● WHAT YOU NEED TO DO
Filter the data below, keeping only lines that contain "span".

User interface change data
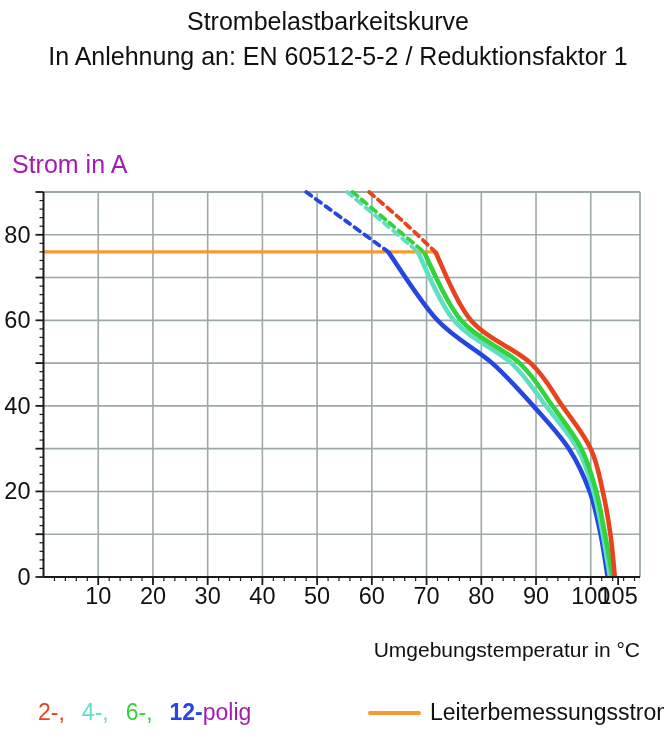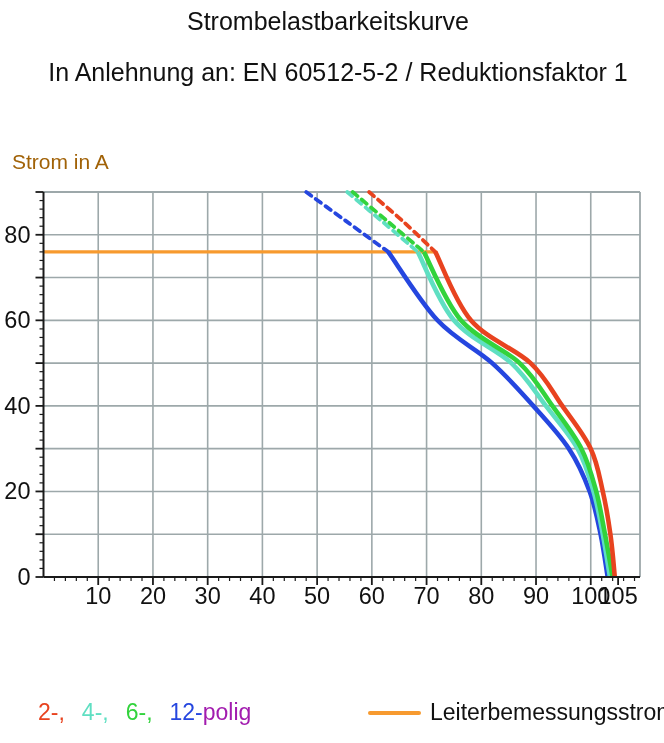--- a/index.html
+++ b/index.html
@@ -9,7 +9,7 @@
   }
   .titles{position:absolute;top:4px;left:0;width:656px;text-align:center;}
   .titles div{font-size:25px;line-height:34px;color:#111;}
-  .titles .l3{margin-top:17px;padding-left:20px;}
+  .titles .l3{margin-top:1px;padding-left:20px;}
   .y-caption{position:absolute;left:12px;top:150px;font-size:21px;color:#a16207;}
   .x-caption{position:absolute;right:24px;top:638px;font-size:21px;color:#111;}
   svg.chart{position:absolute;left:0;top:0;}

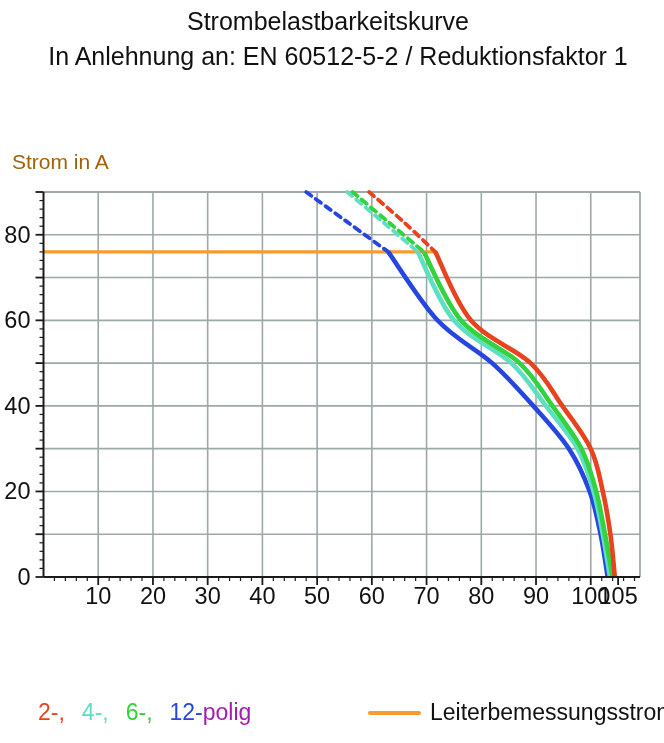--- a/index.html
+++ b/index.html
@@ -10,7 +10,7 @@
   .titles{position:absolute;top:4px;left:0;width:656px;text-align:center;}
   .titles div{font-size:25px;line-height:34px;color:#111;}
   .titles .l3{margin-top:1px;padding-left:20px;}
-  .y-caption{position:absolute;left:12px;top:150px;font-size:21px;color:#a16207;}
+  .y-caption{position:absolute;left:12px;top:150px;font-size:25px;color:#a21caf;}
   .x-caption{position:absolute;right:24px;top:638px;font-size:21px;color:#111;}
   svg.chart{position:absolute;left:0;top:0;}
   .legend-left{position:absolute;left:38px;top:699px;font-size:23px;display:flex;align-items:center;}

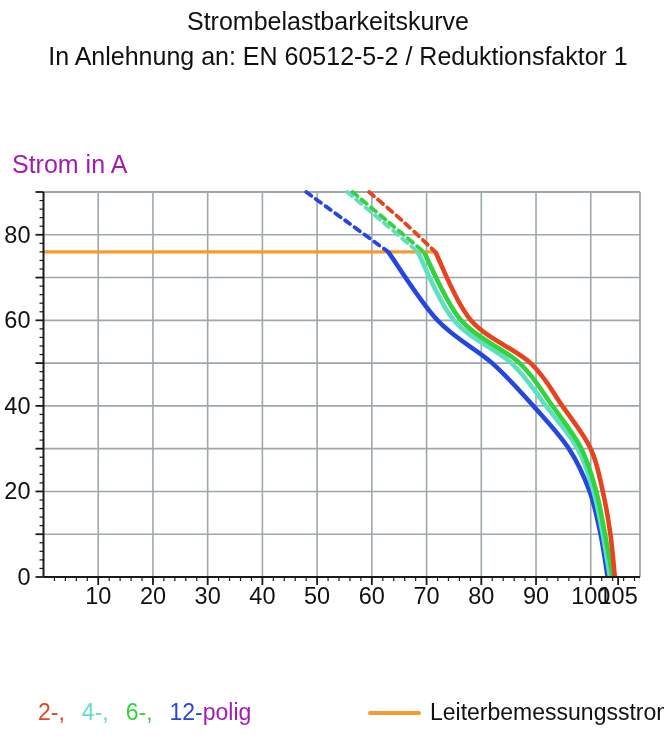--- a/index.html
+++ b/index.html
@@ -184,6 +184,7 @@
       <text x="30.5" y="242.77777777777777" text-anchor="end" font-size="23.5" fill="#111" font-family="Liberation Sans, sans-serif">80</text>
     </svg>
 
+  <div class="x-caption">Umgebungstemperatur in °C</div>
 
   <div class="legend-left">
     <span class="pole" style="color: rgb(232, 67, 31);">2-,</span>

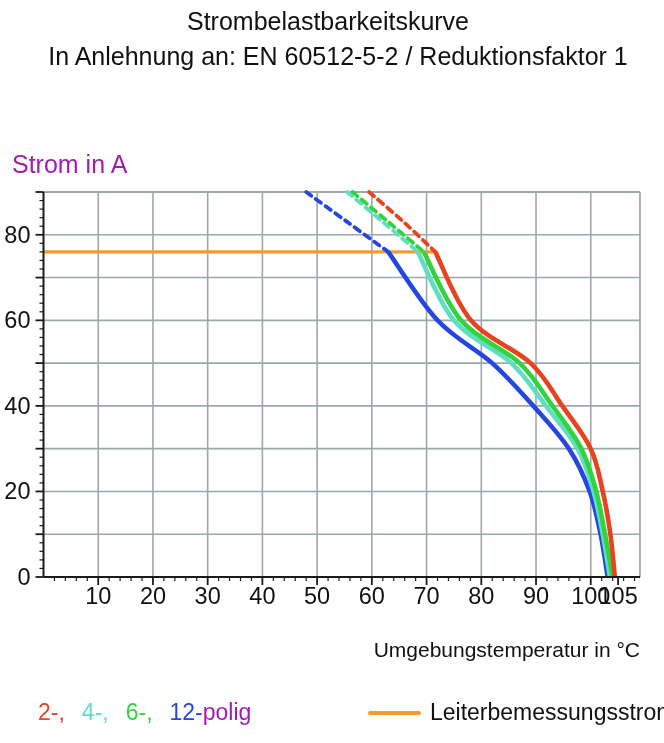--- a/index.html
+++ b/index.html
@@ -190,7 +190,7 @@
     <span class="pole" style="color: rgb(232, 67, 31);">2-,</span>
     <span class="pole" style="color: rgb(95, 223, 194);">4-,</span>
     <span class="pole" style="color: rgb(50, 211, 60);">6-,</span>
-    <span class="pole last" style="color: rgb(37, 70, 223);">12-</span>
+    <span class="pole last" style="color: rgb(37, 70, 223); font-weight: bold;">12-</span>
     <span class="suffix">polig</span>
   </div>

● REPLY TO THE TASK
     <span class="pole" style="color: rgb(232, 67, 31);">2-,</span>
     <span class="pole" style="color: rgb(232, 67, 31);">2-,</span>
     <span class="pole" style="color: rgb(95, 223, 194);">4-,</span>
     <span class="pole" style="color: rgb(50, 211, 60);">6-,</span>
-    <span class="pole last" style="color: rgb(37, 70, 223);">12-</span>
+    <span class="pole last" style="color: rgb(37, 70, 223); font-weight: bold;">12-</span>
     <span class="suffix">polig</span>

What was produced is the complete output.